Zimbabwe’s billion-dollar health industry is in turmoil. As players in the industry jostle over money, the country’s health standards are falling.

The industry is facing a plethora of problems, chief among them the high cost of medical services, which has excluded the majority of the people. The industry has elevated the more expensive secondary care and neglected primary care, which is key to a healthy nation.

Zimbabwe’s health costs are more than twice that of regional rivals South Africa and Zambia and Asian giant India, according to available data.

In 2015, the Association of Health Funders of Zimbabwe (AHFoZ) — which has a membership of 27 medical insurance companies — said membership for medical aid firms fell 31 percent to 400,000 in the previous year. AHFoZ still collected $400 million in subscriptions, which was all swallowed up by the high costs of service. With the deteriorating economic situation, these numbers declined further last year.


Over the years, too much interference in the health ecosystem has led to problems such as shortfalls, low membership uptake, lack of confidence in the system, absence of guarantee of payment and poor debt control.

The financial repercussions are huge, but the biggest losers are the public who have seen their universal right to quality healthcare usurped by a system that has supplanted them for corporate greed.


A working system

Up until 1998, medical aid societies (MAS) were self-regulating.
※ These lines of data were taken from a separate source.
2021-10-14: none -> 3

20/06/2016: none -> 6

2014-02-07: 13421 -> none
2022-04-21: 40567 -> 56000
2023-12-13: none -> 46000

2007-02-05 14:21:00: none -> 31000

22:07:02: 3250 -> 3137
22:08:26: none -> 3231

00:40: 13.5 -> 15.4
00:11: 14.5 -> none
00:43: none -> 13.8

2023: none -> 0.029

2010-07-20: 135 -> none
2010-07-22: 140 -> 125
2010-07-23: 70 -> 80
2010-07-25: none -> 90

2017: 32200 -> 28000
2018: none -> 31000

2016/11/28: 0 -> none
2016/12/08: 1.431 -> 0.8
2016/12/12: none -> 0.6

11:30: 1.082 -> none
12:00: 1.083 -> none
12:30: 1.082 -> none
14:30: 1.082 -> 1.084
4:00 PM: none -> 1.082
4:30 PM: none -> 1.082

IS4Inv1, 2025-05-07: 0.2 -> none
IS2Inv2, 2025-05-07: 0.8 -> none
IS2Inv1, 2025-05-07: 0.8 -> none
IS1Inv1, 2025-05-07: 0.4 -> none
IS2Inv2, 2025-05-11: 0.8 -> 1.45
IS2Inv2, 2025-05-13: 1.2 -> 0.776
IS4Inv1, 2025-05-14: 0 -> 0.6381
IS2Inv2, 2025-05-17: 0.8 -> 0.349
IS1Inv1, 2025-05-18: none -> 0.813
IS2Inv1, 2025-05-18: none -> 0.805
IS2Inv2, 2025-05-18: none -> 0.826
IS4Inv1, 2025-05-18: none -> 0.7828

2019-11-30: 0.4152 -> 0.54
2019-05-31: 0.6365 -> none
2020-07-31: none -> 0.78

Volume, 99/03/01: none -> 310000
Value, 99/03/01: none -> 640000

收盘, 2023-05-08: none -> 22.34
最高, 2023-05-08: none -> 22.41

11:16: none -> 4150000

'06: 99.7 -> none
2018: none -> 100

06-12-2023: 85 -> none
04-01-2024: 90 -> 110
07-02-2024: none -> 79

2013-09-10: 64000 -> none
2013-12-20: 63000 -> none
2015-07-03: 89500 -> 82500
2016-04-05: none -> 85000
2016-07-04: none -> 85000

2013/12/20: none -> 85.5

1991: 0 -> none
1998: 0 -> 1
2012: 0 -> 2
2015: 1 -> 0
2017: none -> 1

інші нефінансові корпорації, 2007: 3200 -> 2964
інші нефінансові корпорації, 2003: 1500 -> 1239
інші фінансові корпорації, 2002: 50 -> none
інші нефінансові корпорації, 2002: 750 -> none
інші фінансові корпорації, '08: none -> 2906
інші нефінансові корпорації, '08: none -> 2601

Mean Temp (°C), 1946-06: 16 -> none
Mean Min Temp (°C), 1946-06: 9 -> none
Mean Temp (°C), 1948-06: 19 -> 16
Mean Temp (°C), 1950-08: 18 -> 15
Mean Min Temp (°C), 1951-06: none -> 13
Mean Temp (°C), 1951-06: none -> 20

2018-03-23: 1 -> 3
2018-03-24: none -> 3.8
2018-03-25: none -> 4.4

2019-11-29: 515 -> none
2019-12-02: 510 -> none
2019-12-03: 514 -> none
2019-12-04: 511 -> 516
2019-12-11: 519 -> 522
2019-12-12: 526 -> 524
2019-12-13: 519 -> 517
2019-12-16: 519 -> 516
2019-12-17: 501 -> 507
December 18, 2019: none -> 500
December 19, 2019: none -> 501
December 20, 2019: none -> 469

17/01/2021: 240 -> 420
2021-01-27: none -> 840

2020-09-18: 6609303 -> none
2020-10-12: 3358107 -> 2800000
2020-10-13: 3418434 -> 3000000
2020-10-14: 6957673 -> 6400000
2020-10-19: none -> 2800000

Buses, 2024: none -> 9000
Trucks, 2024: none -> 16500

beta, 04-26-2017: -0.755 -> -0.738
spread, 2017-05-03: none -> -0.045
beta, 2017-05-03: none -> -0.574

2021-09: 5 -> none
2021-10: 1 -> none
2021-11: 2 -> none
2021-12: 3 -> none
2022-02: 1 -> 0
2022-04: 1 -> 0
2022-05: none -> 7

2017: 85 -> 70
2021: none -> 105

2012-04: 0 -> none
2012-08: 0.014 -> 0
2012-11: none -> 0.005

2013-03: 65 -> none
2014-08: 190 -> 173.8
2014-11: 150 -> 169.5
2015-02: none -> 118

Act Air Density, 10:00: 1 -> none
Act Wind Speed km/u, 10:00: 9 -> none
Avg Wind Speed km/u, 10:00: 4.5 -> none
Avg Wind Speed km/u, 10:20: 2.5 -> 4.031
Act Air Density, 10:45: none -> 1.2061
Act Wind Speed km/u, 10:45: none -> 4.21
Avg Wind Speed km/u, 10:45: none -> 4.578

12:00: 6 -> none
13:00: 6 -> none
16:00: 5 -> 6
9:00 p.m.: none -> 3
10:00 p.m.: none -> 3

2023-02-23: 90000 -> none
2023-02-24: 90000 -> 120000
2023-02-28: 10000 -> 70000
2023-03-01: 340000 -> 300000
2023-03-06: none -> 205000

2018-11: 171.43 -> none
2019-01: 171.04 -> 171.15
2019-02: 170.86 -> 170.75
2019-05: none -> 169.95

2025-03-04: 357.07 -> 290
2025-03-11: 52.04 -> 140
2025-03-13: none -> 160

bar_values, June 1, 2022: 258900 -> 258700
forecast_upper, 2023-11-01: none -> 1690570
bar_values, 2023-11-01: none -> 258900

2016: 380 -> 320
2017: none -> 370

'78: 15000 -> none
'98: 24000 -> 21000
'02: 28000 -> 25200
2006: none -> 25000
The National Association of Medical Aid Societies (NAMAS), the forerunner of AHFoZ, had peer review mechanisms which included suspending errant members.

This association included in its membership, medical service providers (MSPs). This association developed tariffs which were applicable to both members and MSPs who were registered with them. This was in order to protect members from abuse by unregistered practitioners.

MSPs also had their own association, but they used the NAMAS tariff in which they had a role in setting through the National Tariff Liaison Committee. The committee was actually headed by an MSP.

The government also provided medical services and had tariffs applicable to different institutions, which were heavily subsidised by the state. This was very convenient for everyone.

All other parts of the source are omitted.